## TRY IT
In the entries below, go to the line containing "LWBT9: 1 for 31.60 -> 2 for 63.20" and repeat it along with every later line, exactly.

(Detected change data)
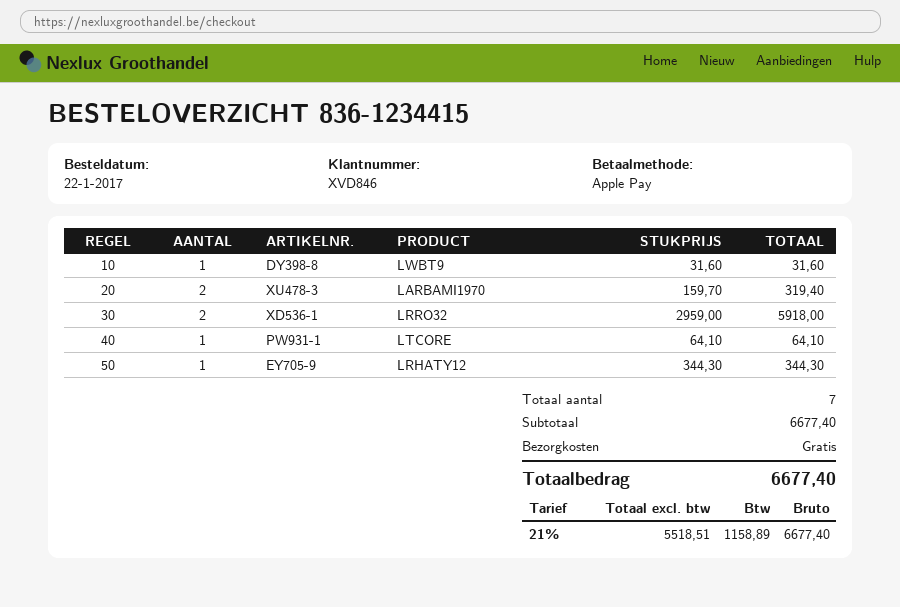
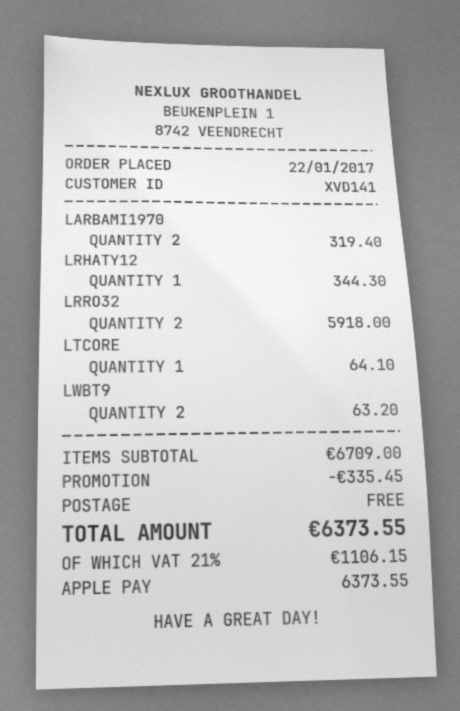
customer number: XVD846 -> XVD141
LWBT9: 1 for 31.60 -> 2 for 63.20
subtotal: 6677.40 -> 6709.00
discount: none -> 335.45
tax: 21% = 1158.89 -> 21% = 1106.15
total: 6677.40 -> 6373.55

## FINISHED EXERCISE
LWBT9: 1 for 31.60 -> 2 for 63.20
subtotal: 6677.40 -> 6709.00
discount: none -> 335.45
tax: 21% = 1158.89 -> 21% = 1106.15
total: 6677.40 -> 6373.55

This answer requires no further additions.